Mostly because the authors included a tutorial for their method, implemented in R, in their supporting information, i adopted the joint distribution model (JDM) proposed by Pollock and colleagues.1 Though the model was developed to handle both variable interactions (“endogenous” effects) and case-level covariates (“exogenous” effects), for the coming illustration i’m only concerned with endogenous information.

This simplified JDM assumes that each row of a \(0,1\)-matrix \(X\in\{0,1\}^{n\times m}\) is obtained from a latent multivariate normal distribution with center \(\vec\mu=[\,\mu_1\,\cdots\,\mu_m\,]\) and covariance matrix \(\Sigma\). The \(\mu_j\) encode the prevalences of the conditions while \(\Sigma\) encodes their correlations. If \(Z\sim N(\vec\mu,\Sigma)\), then the rows of \(X\) are assumed to have been generated from samples \(\vec z_i=[\,z_1\,\cdots\,z_m\,]\) as \[x_{ij}=\begin{cases} 0 & z_{ij}\leq 0 \\ 1 & z_{ij}>0 \end{cases}\text.\] The model is hierarchical with respect to the meta-parameters \(\mu\) and \(\sigma\) and is fit using Bayesian methods. I’ll denote the correlation matrix estimated this way as \(\hat{\mathrm{P}}=(\hat\rho_{ij})\), since Pollock and colleagues designate the underlying correlation matrix \(\mathrm{P}\) (capital \(\rho\)).

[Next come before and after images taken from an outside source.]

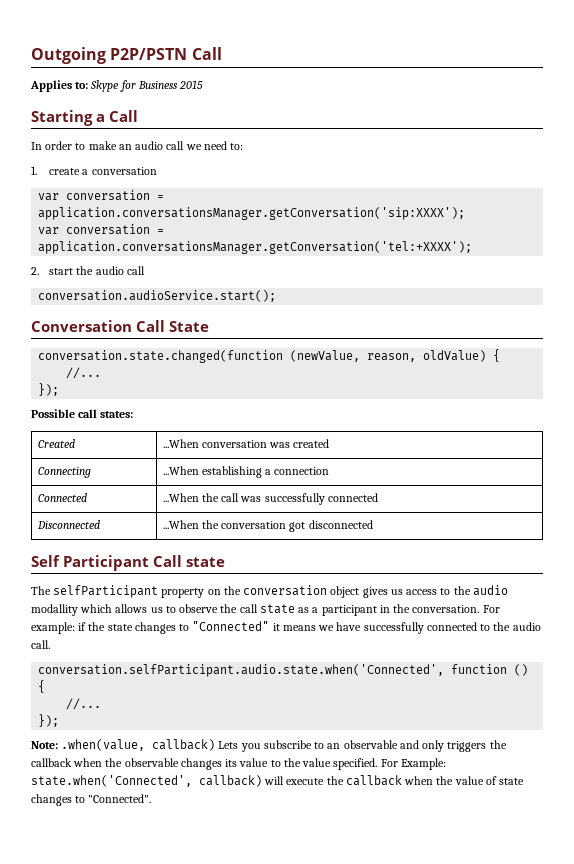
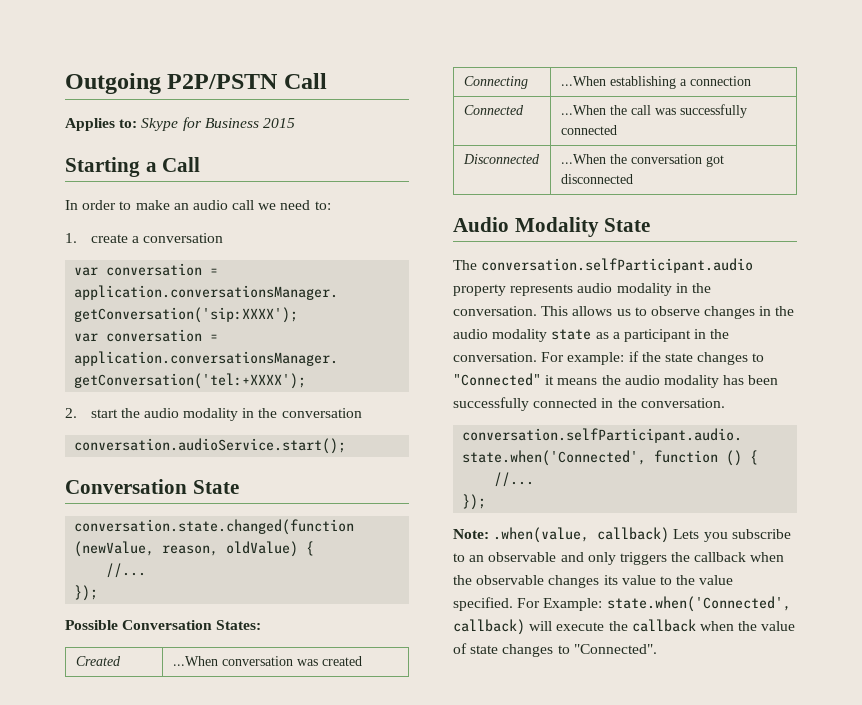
- 2. start the audio call
+ 2. start the audio modality in the conversation
- Conversation Call State
+ Conversation State
- Possible call states:
+ Possible Conversation States:
- Self Participant Call state
- The selfParticipant property on the conversation object gives us access to the audio modallity which allows us to observe the call state as a participant in the conversation.
+ Audio Modality State
+ The conversation.selfParticipant.audio property represents audio modality in the conversation. This allows us to observe changes in the audio modality state as a participant in the conversation.
- For example: if the state changes to "Connected" it means we have successfully connected to the audio call.
+ For example: if the state changes to "Connected" it means the audio modality has been successfully connected in the conversation.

a comparable pairwise construction

Since partial correlations can be calculated from any sample correlation data, a grand comparison of these three approaches now requires only a (pairwise) correlation coefficient that meaningfully compares to \(\hat\rho_{ij}\). The JDM relies on a latent multivariate normal, so my natural choice—once i’d found it—was a correlation coefficient based on a latent bivariate normal: the tetrachoric correlation coefficient, often denoted \(r_t\).

The setup for \(r_t\) is a distribution \(N(\mu,\Sigma)\) with means \(\vec\mu=[\,\mu_1,\mu_2\,]\) and covariance \[\Sigma=\left(\begin{array}{cc} \!{\sigma_1}^2\! & \!\rho\sigma_1\sigma_2\! \\ \!\rho\sigma_1\sigma_2\! & \!{\sigma_2}^2\! \end{array}\right)\text.\] The upshot is that, as in the JDM, the value of the statistic is the maximum-likelihood estimate of the latent correlation coefficient \(\rho\). Several estimation techniques are discussion in Drasgow’s entry for the Encyclopedia of Statistical Sciences.

Implementations of all three statistics are available but require a bit of lead-in, so i’ll come back to this topic—and a grand comparison—in a future post.


  1. Pollock and colleagues call this a “joint species distribution model”, but since i’m applying the method outside ecology, and since the structure of the model clarifies which distributions its name refers to, i’m leaving out the domain-specific qualifier.